JB Chemicals & Prescription drugs Ltd reported a 30 % decline in consolidated web revenue at Rs 101 crore for the fourth quarter of FY26, whereas the board beneficial a remaining dividend of ₹9.30 per fairness share (930 %) for the monetary 12 months, as the corporate navigates post-acquisition integration underneath the Gujarat-based Torrent Group.
Income from operations fell 5 % year-on-year to ₹904 crore throughout the quarter, impacted by one-off changes linked to integration actions, stock rationalisation and alignment of enterprise practices with the mother or father firm. Internet revenue after tax stood at Rs 101 crore, whereas adjusted web revenue after tax got here in at Rs 150 crore, excluding non-cash ESOP bills, distinctive gadgets and different one-offs, the corporate said.
The corporate mentioned India enterprise grew two % year-on-year to ₹526 crore in Q4, supported by regular home demand. For FY26, India operations rose 9 % to ₹2,461 crore, with the biosimilars (BGx) phase rising 11 %. In keeping with IQVIA MAT March 2026 information, India enterprise grew 11 %, forward of the trade’s 10 % progress, whereas the power portfolio expanded 19 % versus 14 % trade progress. Secondary market progress of 11 % mirrored underlying demand power throughout each the quarter and full 12 months interval.
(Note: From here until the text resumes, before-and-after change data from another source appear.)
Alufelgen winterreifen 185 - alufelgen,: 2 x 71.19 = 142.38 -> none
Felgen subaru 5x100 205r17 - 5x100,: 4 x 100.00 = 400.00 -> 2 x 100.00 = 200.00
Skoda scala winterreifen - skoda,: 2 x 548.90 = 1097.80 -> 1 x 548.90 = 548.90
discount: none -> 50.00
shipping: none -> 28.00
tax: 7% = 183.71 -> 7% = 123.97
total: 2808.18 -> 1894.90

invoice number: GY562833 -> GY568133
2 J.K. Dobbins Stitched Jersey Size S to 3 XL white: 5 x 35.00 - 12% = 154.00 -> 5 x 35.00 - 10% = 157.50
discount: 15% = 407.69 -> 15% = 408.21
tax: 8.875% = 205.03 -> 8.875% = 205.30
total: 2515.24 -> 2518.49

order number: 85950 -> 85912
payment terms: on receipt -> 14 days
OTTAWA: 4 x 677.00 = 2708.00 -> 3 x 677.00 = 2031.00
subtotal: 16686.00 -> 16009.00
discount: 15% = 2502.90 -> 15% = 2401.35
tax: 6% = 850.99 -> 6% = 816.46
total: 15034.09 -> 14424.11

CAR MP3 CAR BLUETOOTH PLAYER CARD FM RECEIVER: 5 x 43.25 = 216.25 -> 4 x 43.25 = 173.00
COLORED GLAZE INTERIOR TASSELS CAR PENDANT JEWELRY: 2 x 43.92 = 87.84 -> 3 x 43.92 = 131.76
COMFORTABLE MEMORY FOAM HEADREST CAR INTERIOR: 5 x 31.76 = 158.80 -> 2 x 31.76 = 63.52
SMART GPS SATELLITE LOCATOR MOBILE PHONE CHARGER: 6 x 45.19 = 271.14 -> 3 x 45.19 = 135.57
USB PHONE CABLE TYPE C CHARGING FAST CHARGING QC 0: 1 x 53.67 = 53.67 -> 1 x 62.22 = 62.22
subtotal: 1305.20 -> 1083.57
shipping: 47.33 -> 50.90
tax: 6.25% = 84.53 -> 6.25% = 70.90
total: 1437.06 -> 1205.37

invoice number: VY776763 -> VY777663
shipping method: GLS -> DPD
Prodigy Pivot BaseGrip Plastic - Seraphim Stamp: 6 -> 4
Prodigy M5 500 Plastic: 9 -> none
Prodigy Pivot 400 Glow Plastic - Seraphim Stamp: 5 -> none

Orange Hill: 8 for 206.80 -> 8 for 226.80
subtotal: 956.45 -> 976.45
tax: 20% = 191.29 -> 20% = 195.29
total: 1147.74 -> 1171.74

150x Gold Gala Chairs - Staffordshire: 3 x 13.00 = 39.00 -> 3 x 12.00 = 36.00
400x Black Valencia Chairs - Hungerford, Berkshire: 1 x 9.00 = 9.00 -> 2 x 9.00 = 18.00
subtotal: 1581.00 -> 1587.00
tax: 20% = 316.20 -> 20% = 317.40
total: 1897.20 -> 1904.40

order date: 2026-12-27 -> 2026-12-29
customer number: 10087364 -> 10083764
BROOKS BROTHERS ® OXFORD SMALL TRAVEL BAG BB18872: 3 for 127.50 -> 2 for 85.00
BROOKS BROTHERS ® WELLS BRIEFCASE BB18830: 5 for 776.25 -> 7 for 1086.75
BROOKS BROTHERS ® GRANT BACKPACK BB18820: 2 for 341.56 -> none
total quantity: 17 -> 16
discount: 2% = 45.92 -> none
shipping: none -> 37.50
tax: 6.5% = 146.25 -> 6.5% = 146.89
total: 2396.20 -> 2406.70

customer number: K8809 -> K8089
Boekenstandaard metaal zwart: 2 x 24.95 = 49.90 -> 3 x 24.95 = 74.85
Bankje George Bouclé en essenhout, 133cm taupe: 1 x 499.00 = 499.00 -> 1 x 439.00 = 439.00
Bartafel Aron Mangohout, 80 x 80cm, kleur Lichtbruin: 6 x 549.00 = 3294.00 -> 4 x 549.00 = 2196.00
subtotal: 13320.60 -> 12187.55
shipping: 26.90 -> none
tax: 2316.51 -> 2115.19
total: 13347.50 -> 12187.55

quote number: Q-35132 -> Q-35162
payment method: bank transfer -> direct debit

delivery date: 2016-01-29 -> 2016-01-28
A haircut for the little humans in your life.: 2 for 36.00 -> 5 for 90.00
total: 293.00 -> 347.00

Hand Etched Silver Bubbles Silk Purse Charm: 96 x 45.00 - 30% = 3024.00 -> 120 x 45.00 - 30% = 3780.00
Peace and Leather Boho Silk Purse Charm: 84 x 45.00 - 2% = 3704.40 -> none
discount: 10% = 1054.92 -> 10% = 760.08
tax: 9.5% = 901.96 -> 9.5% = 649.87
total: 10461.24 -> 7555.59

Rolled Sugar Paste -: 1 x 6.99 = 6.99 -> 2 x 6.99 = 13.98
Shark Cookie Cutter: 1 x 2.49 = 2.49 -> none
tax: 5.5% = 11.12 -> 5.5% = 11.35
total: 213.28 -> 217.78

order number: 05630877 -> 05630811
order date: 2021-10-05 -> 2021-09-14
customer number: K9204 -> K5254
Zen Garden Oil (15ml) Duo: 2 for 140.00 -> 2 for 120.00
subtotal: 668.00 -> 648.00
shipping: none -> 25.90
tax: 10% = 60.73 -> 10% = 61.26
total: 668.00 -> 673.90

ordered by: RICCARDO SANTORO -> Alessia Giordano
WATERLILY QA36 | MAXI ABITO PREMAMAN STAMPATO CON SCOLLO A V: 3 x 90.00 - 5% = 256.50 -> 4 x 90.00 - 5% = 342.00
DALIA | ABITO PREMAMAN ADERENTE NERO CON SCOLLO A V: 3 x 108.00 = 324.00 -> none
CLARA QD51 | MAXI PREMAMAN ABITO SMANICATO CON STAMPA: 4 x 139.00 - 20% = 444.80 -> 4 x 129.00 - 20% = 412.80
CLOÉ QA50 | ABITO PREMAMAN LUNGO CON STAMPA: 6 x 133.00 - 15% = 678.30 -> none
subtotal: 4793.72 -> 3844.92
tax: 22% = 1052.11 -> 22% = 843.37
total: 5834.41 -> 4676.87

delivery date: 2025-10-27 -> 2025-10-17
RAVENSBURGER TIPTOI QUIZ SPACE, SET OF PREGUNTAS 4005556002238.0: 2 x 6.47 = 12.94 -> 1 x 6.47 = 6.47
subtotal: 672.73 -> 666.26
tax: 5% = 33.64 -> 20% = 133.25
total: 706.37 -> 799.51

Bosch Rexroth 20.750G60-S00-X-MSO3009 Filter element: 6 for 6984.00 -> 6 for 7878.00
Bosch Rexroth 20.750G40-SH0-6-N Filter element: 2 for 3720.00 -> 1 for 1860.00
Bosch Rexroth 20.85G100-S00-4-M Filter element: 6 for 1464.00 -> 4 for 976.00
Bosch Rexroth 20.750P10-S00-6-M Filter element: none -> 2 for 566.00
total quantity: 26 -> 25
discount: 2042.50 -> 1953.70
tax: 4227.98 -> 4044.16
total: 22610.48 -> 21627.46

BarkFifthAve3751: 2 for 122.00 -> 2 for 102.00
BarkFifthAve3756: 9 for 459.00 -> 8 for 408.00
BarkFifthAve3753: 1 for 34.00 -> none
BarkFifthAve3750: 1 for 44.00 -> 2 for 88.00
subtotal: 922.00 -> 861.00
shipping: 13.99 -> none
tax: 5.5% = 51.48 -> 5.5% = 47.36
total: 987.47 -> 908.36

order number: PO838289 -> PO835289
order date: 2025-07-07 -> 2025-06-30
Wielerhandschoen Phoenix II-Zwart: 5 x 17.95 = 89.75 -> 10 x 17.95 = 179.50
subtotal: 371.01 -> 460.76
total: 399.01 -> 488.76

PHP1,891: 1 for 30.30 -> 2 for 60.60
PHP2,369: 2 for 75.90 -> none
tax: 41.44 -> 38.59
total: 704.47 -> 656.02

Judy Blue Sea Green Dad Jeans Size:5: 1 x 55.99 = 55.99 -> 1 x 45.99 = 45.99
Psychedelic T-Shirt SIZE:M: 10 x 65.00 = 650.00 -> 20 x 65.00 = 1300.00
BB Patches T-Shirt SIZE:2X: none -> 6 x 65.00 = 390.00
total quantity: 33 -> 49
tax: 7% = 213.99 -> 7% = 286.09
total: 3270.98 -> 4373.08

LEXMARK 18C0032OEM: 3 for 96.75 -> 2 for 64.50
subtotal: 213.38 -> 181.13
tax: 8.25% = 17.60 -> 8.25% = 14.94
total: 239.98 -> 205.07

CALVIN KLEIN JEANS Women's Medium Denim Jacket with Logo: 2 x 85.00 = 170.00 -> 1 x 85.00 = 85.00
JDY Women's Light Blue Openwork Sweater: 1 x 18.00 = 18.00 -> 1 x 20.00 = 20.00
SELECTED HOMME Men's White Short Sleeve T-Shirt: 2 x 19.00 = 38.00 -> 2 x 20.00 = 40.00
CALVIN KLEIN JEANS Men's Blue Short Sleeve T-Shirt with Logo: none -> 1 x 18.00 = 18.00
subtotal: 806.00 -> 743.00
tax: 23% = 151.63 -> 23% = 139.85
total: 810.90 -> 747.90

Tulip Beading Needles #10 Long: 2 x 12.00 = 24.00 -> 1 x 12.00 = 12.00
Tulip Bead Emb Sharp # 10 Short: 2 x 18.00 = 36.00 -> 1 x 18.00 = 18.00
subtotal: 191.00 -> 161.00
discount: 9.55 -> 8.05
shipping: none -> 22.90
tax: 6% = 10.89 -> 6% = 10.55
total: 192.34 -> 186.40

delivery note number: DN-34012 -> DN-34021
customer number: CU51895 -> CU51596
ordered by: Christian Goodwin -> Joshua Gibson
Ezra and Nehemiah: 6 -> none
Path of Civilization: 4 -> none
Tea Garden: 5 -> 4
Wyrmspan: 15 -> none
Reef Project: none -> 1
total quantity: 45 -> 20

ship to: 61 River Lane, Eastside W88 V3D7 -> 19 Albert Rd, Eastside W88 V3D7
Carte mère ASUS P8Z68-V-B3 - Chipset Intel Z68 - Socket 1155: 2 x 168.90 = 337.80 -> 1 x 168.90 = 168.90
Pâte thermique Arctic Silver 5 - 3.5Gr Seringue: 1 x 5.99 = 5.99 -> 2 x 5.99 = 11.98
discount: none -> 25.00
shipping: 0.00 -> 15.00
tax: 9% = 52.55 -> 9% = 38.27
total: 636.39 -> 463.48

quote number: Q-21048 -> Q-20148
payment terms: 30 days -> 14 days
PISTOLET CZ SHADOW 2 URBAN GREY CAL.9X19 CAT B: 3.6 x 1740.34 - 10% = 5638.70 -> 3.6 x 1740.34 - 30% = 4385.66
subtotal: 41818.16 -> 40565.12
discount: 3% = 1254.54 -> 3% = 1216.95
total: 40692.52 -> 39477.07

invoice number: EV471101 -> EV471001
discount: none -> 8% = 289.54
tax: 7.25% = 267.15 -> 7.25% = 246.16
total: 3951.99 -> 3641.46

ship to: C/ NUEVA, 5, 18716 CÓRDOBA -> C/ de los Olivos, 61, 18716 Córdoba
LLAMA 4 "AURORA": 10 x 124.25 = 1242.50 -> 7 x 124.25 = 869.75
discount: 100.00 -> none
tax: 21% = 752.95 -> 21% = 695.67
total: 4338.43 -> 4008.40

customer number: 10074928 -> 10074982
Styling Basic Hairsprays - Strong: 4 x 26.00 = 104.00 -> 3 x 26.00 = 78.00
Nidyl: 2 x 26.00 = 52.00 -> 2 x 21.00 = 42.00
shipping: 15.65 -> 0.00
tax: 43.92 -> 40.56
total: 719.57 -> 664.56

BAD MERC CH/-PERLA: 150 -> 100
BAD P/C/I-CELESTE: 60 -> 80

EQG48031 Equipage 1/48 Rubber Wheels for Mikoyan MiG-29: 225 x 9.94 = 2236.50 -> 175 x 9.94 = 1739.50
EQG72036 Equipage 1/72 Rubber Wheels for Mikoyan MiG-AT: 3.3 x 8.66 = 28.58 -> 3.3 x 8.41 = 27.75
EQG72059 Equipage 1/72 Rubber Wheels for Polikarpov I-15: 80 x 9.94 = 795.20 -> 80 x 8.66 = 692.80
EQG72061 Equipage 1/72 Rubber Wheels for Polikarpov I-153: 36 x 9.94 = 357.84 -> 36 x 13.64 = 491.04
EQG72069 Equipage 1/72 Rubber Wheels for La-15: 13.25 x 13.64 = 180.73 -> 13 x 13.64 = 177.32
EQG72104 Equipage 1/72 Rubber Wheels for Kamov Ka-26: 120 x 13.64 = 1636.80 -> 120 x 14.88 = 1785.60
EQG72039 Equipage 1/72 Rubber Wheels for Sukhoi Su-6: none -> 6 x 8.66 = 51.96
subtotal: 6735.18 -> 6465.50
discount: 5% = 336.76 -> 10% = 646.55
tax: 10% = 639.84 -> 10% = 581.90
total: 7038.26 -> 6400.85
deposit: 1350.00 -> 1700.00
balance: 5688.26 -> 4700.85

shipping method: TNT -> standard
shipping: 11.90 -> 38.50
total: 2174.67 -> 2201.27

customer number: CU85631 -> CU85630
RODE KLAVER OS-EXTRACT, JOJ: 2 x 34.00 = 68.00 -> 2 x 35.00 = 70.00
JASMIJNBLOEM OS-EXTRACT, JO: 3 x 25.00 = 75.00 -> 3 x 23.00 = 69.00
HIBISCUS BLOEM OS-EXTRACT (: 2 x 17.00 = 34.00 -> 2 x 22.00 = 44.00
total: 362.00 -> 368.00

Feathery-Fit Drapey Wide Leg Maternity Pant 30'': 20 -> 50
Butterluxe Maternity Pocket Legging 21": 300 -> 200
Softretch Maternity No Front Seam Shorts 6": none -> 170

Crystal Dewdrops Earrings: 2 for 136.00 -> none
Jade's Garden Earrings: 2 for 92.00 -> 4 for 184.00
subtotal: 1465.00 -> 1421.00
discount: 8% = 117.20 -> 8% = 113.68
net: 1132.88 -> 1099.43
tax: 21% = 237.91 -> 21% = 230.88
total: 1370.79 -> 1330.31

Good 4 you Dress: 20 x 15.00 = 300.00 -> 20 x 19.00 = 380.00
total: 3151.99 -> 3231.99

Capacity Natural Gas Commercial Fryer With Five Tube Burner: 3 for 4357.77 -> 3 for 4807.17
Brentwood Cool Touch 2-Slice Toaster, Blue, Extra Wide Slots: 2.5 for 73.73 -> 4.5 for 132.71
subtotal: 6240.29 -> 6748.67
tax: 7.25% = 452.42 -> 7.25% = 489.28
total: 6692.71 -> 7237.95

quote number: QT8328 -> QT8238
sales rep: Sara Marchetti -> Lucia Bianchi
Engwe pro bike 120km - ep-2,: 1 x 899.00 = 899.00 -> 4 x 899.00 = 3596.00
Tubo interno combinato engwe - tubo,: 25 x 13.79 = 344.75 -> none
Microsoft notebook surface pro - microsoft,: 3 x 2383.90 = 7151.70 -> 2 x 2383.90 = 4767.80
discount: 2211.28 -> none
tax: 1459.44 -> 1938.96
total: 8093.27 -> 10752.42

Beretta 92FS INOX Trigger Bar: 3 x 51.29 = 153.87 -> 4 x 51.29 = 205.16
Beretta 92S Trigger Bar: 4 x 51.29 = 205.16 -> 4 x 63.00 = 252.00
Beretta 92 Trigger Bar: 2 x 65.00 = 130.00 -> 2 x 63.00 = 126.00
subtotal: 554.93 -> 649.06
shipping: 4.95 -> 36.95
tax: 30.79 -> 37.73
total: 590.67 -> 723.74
Efficiency throughout the quarter was affected by one-offs, together with distribution community optimisation as a part of integration, discontinuation of low-margin commerce generics, alignment of commerce and gross sales insurance policies with the mother or father entity, and timing impacts from revised cut-off insurance policies throughout post-acquisition integration. Worldwide formulations income declined 9 % to ₹259 crore in Q4, whereas FY26 income rose two % to ₹1,154 crore. The phase was impacted by stock rationalisation, modifications in credit score practices following change of management, and cargo delays on account of container constraints, notably in the Center East.
The CDMO enterprise declined 22 % in the quarter on account of a excessive base in the earlier 12 months, whereas full-year income remained flat at ₹445 crore. The corporate mentioned the efficiency was influenced by elevated prior-year ranges and decrease buyer stock holdings. The corporate famous that Q4 represents a transitional part following change of management, with post-acquisition integration underway to align enterprise insurance policies and working frameworks with the mother or father organisation. It added that these impacts are short-term and expects efficiency to enhance progressively from April onwards, supported by synergy advantages and operational alignment.